New York removes homeless men from hotel on Manhattan’s posh Upper West side
Liberals are slamming New York City Mayor Bill de Blasio for a decision to remove homeless men from a West Side hotel amid the posh addresses of Manhattan’s elite, while a lawyer who represents the neighborhood says he’s thankful the city listened to their pleas to get the homeless men out of the hotel.
“We’ve always been clear that these were temporary arrangements and that our first priority is ensuring people experiencing homelessness are getting the services they need,” said Avery Cohen, a spokeswoman for Mayor Bill de Blasio according to the New York Post about the decision to remove the homeless men.
But uber-liberals from special interest groups in New York have promised to fight the mayor’s decision to remove the homeless men from the Upper West Side hotels.
“The fight over homelessness on the Upper West Side feels far from over,” says Miriam Elder, a reporter at the Guardian. “At a press conference with local politicians and organizers, a Legal Aid rep said they would sue if the city moved people out before it was safe.”
Residents of the neighborhood have complained that men from the hotel were taking drugs in the neighborhood, accosting people for money and drugs, urinating in public and even suffering from overdoses on the street says the Post.
And that didn’t include the complaints about the pedophiles that the city dropped off at the hotels.
“The city dumped at least six homeless pedophiles, all still on parole, at a luxury Upper West Side hotel just a block from an elementary-school playground — an apparent violation of state law, online records show,” reported the Post last month.
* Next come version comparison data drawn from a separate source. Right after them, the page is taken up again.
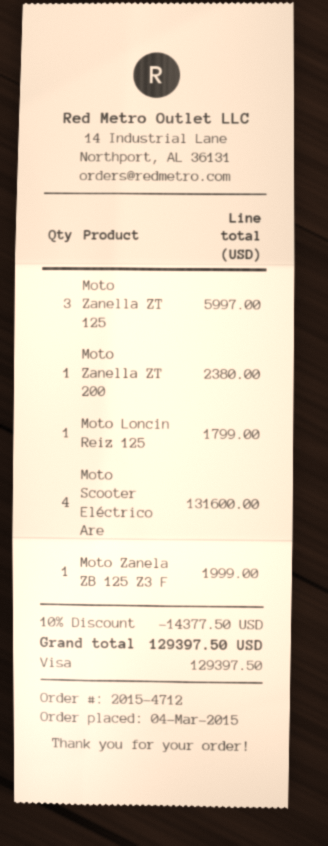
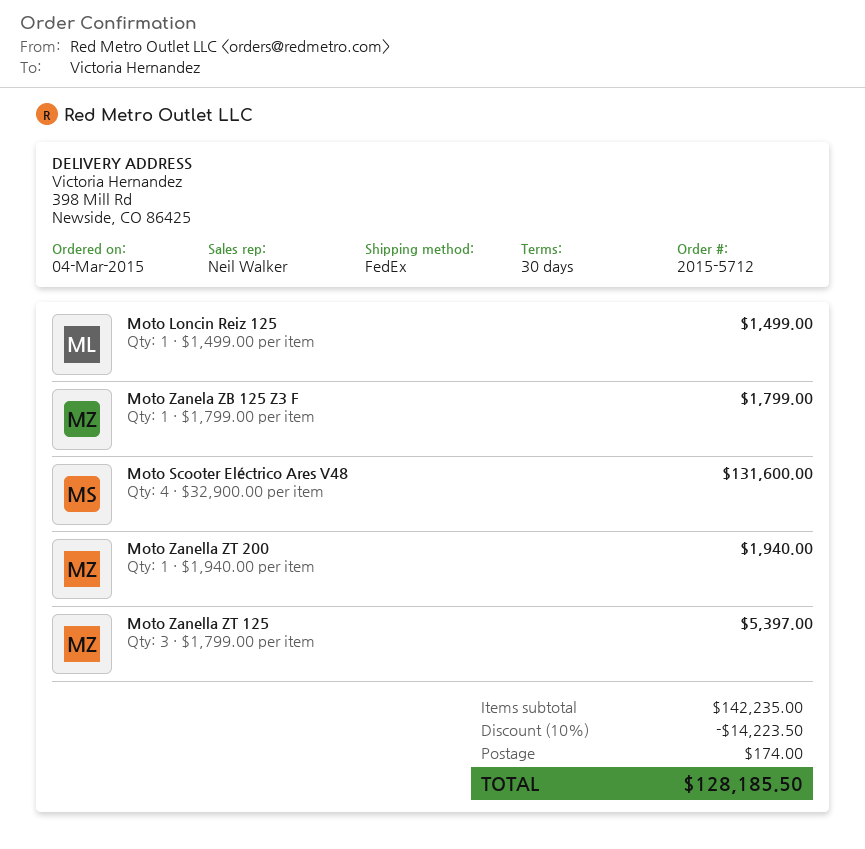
order number: 2015-4712 -> 2015-5712
Moto Zanella ZT 125: 3 for 5997.00 -> 3 for 5397.00
Moto Zanella ZT 200: 1 for 2380.00 -> 1 for 1940.00
Moto Loncin Reiz 125: 1 for 1799.00 -> 1 for 1499.00
Moto Zanela ZB 125 Z3 F: 1 for 1999.00 -> 1 for 1799.00
discount: 10% = 14377.50 -> 10% = 14223.50
shipping: none -> 174.00
total: 129397.50 -> 128185.50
“Look, we’re a progressive-minded community, and we tend to be sympathetic to the homeless,’’ a neighborhood mom at the time.
“But with sex offenders, draw the line.”
The decision to put the men into the hotel was taken at the height of New York city’s COVID-19 epidemic that saw New York City open its prisons, releasing even hardened criminal sex offenders.
“We appreciate that the City — at our urging — will be immediately taking concrete steps to address the chaos that reached a crisis point over the past several weeks when the City relocated hundreds of homeless individuals into the Lucerne Hotel, many of whom suffered from mental illness, addiction and other serious problems,” said a lawyer for one group of neighbors, Randy Mastro, according to the Post.